Yanlış anlamayın bu iddia bana ait değil. Bunu bizzat ABD’nin kendisi tartışıyor ve arka planda CIA’nın varlığına işaret ediliyor. Rusya Devlet Başkanı Vladimir Putin’in de bu tartışmaya katılıp Müstakbel ABD Başkanı Donald Trump’ı savunması ve ithamları, söz konusu krizi daha da derinleştireceğe benziyor. Dolayısıyla, Trump daha koltuğa oturmadan yer yerinden oynamaya başlamış durumda.
Peki, sizce bu sürpriz mi? Elbette “hayır”. Trump’ın seçileceğinin anlaşılmasından itibaren her türlü yöntem ile kendisine yönelik bir kirli kampanya başlatıldı. Bu saldırıyla birlikte “İki ABD” arasındaki mücadele de ayyuka çıktı. Bazıları şimdiden “İkinci Kennedy Suikastı” vakasına yönelik yeni bir Hollywood filmi senaryosunu hazırlamaya başlamış bile görünüyor. Yani durum bu kadar ciddi (!)

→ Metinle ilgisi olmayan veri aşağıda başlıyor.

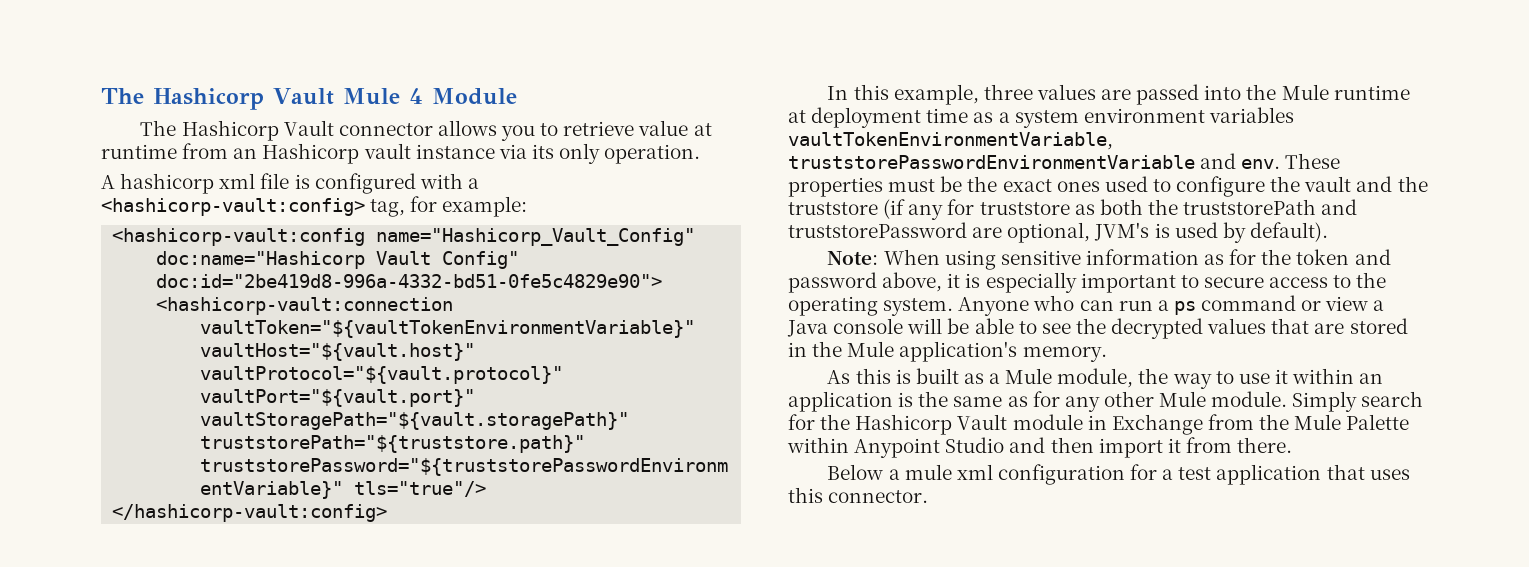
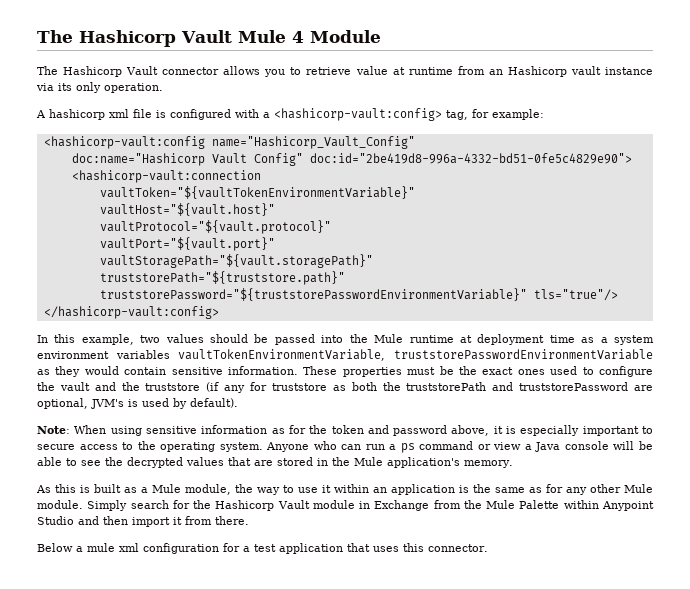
- In this example, three values are passed into the Mule runtime at deployment time as a system environment variables vaultTokenEnvironmentVariable, truststorePasswordEnvironmentVariable and env.
+ In this example, two values should be passed into the Mule runtime at deployment time as a system environment variables vaultTokenEnvironmentVariable, truststorePasswordEnvironmentVariable as they would contain sensitive information.

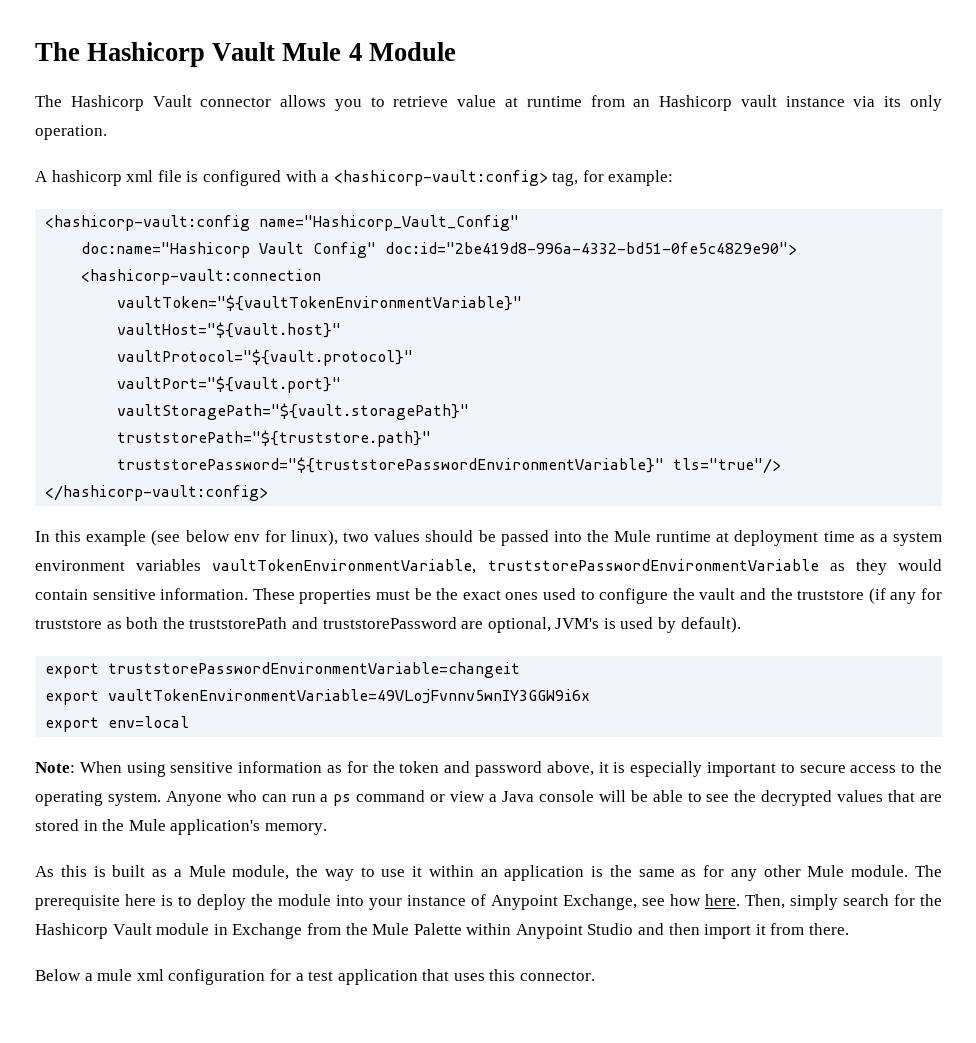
- In this example, two values should be passed into the Mule runtime at deployment time as a system environment variables vaultTokenEnvironmentVariable, truststorePasswordEnvironmentVariable as they would contain sensitive information.
+ In this example (see below env for linux), two values should be passed into the Mule runtime at deployment time as a system environment variables vaultTokenEnvironmentVariable, truststorePasswordEnvironmentVariable as they would contain sensitive information.
+ export truststorePasswordEnvironmentVariable=changeit
+ export vaultTokenEnvironmentVariable=49VLojFvnnv5wnIY3GGW9i6x
+ export env=local
- Simply search for the Hashicorp Vault module in Exchange from the Mule Palette within Anypoint Studio and then import it from there.
+ The prerequisite here is to deploy the module into your instance of Anypoint Exchange, see how here. Then, simply search for the Hashicorp Vault module in Exchange from the Mule Palette within Anypoint Studio and then import it from there.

Bu tür iddialar ve tartışma ortamıyla iki şey hedefleniyor olabilir. Birincisi, gerçekten Rus istihbarat örgütlerinin “oldukça başarılı bir operasyonu” sonucu teslim alınmış bir ABD Başkanı var ve bu durum başlı başına bir milli güvenlik sorunu. Bundan ötürü de derin Amerika’nın bir kesimi buna itiraz ediyor ve koltuğa oturmasını engellemeye çalışıyor.
İkincisi ise; ABD Rusya ile yeni bir dönemi başlatmak için tüm dünyaya numara çekiyor ve Trump üzerinden bu ülkeyle daha yakın bir ilişkiyi hedefliyor. Bunun için de Rusya’yı kendilerine yakın bir başkan profili ile ikna etmeye, en azından Rus kamuoyunun sempatisini kazanmaya çalışıyor.
Her iki olasılık da açıkçası güçlü. Trump’ın şu ana kadar verdiği inişli-çıkışlı tepki/mesajlar ilk olasılığı destekler türden. Her ne kadar bu çelişki kendi-kendi ekibi ve “diğerleri” arasındaki “İsrail merkezli” görüş farklılıklarından ve Evanjelizm’den sapma gibi bir endişeden kaynaklanıyor gibi görünse de, bunun temelinde “esirlik” durumu da göz ardı edilmemesi gereken güçlü bir olasılık olarak karşımıza çıkıyor. Trump’ın içinde bulunduğu amiyane tabirle “sakal-bıyık-tükürük” üçlüsündeki çıkmaz da burada önemli bir gösterge olarak kabul edilebilir.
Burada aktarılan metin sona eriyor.